When running "Analyze/Inspect Code" in Android Studio 1.2.2 with the default settings on below code:

public class MainActivity extends Activity {
    @Override
    protected void onCreate(Bundle savedInstanceState) {
        super.onCreate(savedInstanceState);
        SharedPreferences sharedPref = PreferenceManager.getDefaultSharedPreferences(this);
        String value = sharedPref.getString("somekey", "default");
        if (value.equals("default")) {
            Log.d("MainActivity", "value matches default");
        }
    }
}

it yields the following warning under "Probable bugs":

Method invocation 'value.equals("default")' at line 16 may produce 'java.lang.NullPointerException'

However, if the preference doesn't exist, the default value will be returned. Even if the value of the preference is set explicitly to null with:

sharedPref.edit().putString("somekey", null).commit();

the default value will be returned (presumably under the hood this is actually removing the preference, but that's not important here).
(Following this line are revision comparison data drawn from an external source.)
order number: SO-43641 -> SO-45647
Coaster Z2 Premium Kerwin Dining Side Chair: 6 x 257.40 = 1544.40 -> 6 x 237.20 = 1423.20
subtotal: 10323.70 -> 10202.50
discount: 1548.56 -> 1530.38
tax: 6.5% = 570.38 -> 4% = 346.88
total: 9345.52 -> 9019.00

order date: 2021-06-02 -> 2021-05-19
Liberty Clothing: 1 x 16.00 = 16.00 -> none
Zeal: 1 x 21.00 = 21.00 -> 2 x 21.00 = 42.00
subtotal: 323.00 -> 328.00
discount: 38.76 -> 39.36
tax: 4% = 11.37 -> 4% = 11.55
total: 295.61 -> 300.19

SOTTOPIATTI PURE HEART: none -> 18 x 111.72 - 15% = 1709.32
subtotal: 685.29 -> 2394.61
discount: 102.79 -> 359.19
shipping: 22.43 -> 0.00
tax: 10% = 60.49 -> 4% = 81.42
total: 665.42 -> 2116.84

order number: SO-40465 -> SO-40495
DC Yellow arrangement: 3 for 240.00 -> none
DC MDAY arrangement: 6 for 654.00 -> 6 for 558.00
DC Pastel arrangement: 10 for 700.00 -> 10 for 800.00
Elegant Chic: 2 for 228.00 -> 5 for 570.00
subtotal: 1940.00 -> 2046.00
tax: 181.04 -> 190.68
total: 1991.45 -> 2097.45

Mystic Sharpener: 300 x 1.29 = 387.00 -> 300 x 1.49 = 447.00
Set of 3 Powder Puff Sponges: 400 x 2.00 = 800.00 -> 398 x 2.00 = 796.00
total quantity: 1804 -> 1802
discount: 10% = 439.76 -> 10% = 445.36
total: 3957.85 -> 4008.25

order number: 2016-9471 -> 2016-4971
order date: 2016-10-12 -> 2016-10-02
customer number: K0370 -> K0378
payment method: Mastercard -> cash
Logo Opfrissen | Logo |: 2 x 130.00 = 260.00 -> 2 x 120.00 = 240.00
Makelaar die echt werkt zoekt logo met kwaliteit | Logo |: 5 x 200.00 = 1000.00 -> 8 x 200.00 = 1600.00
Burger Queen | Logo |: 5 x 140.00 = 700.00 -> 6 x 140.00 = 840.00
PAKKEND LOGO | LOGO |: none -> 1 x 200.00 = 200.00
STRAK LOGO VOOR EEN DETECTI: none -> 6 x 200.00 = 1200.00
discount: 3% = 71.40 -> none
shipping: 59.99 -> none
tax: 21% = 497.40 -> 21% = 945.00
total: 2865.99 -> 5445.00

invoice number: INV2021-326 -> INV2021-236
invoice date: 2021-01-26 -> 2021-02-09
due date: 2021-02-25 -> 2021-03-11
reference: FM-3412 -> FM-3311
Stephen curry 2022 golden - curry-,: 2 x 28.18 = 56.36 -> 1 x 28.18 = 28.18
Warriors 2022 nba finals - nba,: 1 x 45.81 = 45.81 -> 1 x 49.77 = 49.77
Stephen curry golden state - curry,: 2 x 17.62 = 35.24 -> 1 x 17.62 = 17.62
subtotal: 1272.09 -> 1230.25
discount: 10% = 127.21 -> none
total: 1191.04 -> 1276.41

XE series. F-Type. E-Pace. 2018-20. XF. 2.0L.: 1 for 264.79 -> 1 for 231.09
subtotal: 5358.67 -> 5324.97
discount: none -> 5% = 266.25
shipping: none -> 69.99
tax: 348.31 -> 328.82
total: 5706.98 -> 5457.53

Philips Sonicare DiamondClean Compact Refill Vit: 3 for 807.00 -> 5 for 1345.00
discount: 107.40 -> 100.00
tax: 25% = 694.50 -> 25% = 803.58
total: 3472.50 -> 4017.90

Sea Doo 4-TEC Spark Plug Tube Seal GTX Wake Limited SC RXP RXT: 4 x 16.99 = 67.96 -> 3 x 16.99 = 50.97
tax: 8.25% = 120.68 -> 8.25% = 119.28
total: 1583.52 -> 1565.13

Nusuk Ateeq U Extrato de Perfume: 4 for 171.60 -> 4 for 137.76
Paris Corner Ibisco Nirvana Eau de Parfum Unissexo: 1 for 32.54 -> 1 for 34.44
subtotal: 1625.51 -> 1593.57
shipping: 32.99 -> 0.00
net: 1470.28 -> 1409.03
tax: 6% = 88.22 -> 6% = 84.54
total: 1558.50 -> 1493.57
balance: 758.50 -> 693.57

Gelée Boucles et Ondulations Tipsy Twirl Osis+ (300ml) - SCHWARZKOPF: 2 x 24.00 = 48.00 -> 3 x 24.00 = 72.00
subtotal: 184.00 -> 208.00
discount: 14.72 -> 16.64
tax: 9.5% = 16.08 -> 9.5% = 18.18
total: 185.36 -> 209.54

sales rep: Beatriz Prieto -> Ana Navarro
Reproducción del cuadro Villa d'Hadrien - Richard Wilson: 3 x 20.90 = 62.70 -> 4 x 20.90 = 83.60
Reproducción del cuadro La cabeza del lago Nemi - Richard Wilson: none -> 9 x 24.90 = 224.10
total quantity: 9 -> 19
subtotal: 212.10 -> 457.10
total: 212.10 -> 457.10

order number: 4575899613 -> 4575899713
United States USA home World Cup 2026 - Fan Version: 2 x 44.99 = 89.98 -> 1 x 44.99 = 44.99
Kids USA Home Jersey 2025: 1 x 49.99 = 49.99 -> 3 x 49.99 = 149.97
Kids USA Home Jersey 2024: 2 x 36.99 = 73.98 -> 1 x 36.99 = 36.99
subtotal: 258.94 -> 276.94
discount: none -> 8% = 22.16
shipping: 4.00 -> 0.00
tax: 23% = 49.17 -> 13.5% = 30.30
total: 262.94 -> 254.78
The only way the above code can actually produce an NPE is by passing a null value as the default when the preference doesn't exist:

String value = sharedPref.getString("somekey", null);

However, if somebody did that, it would be highly unlikely he was missing the null check afterwards. I do realize that null may not be a literal here and may come from some other variable, but again, a rather unlikely use-case for getting preferences.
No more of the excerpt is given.